Federal Reserve Bank of Dallas President Richard Fisher said the Fed can’t avert “fiscal perdition” as lawmakers wrangle over how to avert $600 billion in tax increases and spending cuts threatening economic growth.
“The Federal Reserve has been carrying the ball for the fiscal authorities by holding down interest rates in an attempt to stoke the recovery while the fiscal authorities wrestle themselves off the mat,” Fisher said Thursday in prepared remarks given in Stanford, California. “But there are limits to what a monetary authority can do.”
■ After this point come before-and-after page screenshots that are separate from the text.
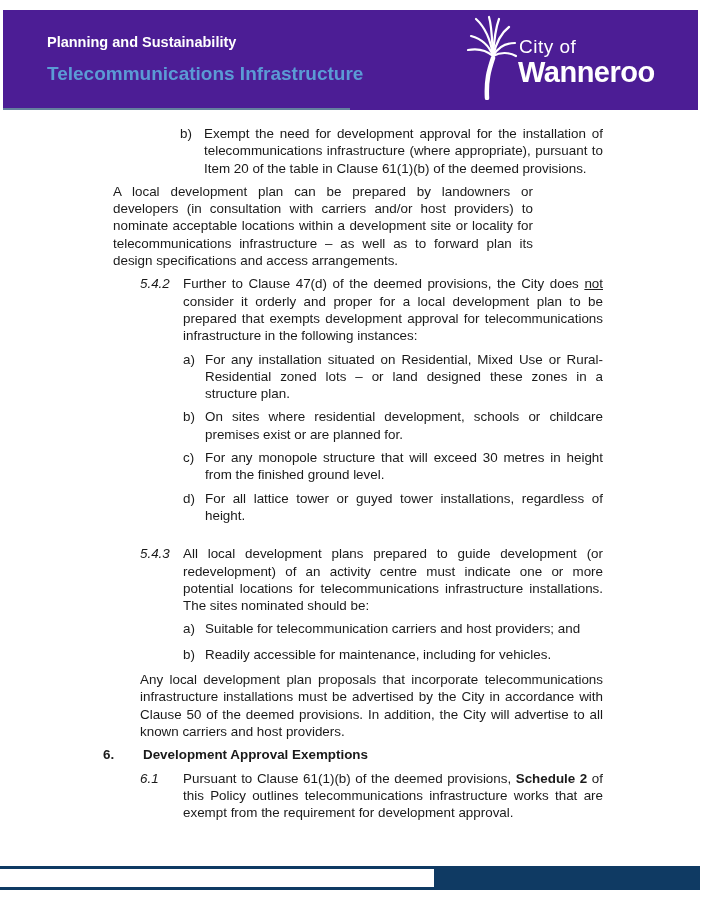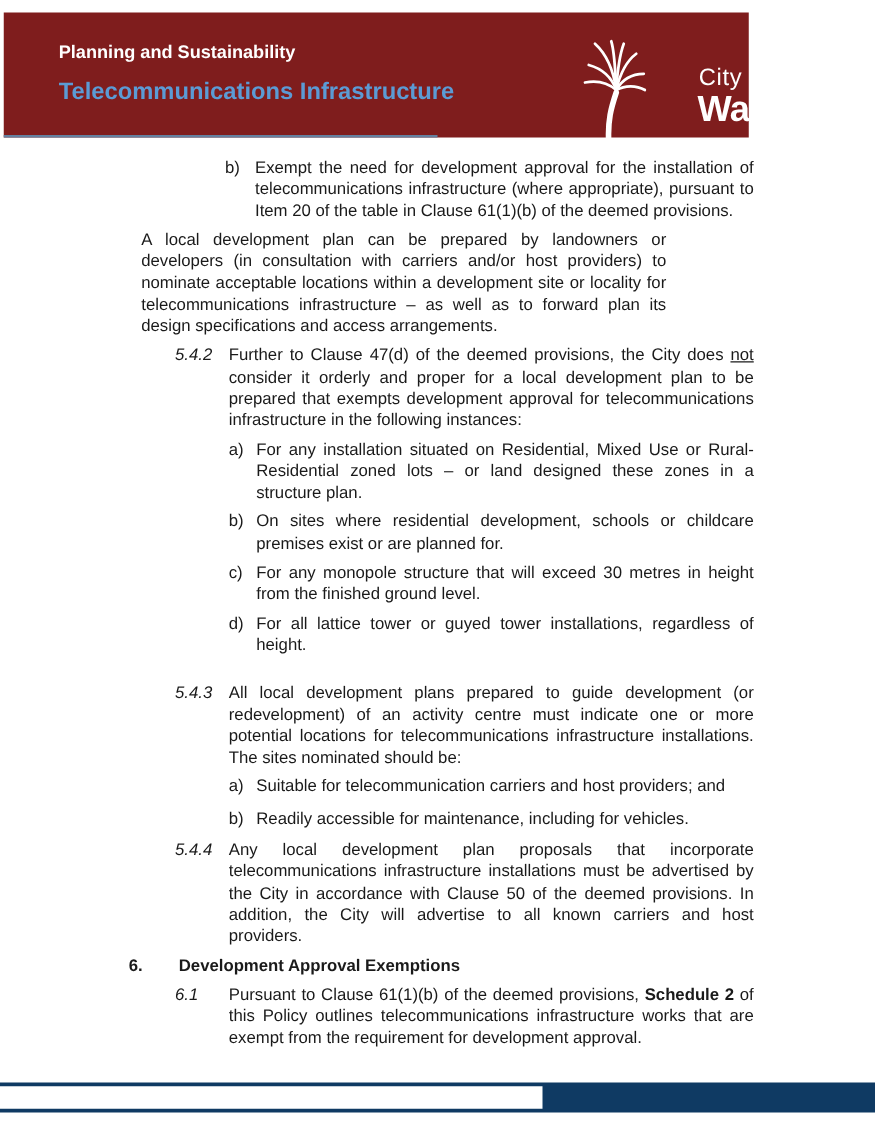--- a/index.html
+++ b/index.html
@@ -8,31 +8,31 @@
     background: #ffffff;
     position: relative;
     font-family: "Liberation Sans", sans-serif;
     color: #1a1a1a;
     overflow: hidden;
   }
 
   
   .header {
     position: absolute; left: 3px; top: 10px;
-    width: 596px; height: 100px;
-    background: #7f1d1d;
+    width: 695px; height: 100px;
+    background: #4c1d95;
   }
   .header-text { position: absolute; left: 44px; top: 22px; }
   .h-line { color: #ffffff; font-weight: bold; font-size: 14.5px; line-height: 20px; }
   .h-line3 { color: #5b9bd5; font-weight: bold; font-size: 19px; line-height: 22px; margin-top: 11px; }
   .header-accent-line {
     position: absolute; left: 0; bottom: 0;
     width: 347px; height: 2.5px; background: #64809f;
   }
-  .logo { position: absolute; left: 462px; top: 20px; display: flex; gap: 40px; }
+  .logo { position: absolute; left: 462px; top: 4px; display: flex; }
   .logo svg { display: block; }
   .logo-text { margin-left: 2px; margin-top: 22px; color: #ffffff; }
   .logo-cityof { font-size: 19px; font-weight: 400; line-height: 21px; letter-spacing: 0.5px; }
   .logo-wanneroo { font-size: 29px; font-weight: bold; line-height: 30px; letter-spacing: -0.5px; margin-left: -1px; }
 
   
   .content { position: absolute; left: 0; top: 0; width: 705px; padding-top: 125px; font-size: 13.4px; line-height: 17.3px; }
   .blk { margin: 0 0 6px 0; }
   .row { display: flex; }
   .row .txt { flex: 1; text-align: justify; }
@@ -133,21 +133,20 @@
   <div class="blk row l3">
     <span class="marker">a)</span>
     <span class="txt">Suitable for telecommunication carriers and host providers; and</span>
   </div>
   <div class="blk row l3 mt8">
     <span class="marker">b)</span>
     <span class="txt">Readily accessible for maintenance, including for vehicles.</span>
   </div>
 
   <div class="blk row l2 mt8">
-    <span class="num">5.4.4</span>
     <span class="txt">Any local development plan proposals that incorporate telecommunications infrastructure installations must be advertised by the City in accordance with Clause 50 of the deemed provisions. In addition, the City will advertise to all known carriers and host providers.</span>
   </div>
 
   <div class="blk row l1">
     <span class="num">6.</span>
     <span class="txt">Development Approval Exemptions</span>
   </div>
 
   <div class="blk row l2">
     <span class="num">6.1</span>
President Barack Obama said Wednesday that voters sent a “very clear message” on Election Day that they want both parties to cooperate and cut the budget deficit. If Congress doesn’t act by the end of 2012, automatic spending cuts and tax increases are scheduled to take effect starting in January, resulting in what the Congressional Budget Office predicts will be a recession.
“Only the Congress of the United States can now save us from fiscal perdition,” Fisher said at Stanford University. The Fed can’t “endlessly” keep purchasing bonds to keep the recovery going, he said.
The U.S. central bank affirmed a plan on Oct. 24 to keep buying $40 billion in mortgage bonds a month, seeking to bolster growth and reduce unemployment.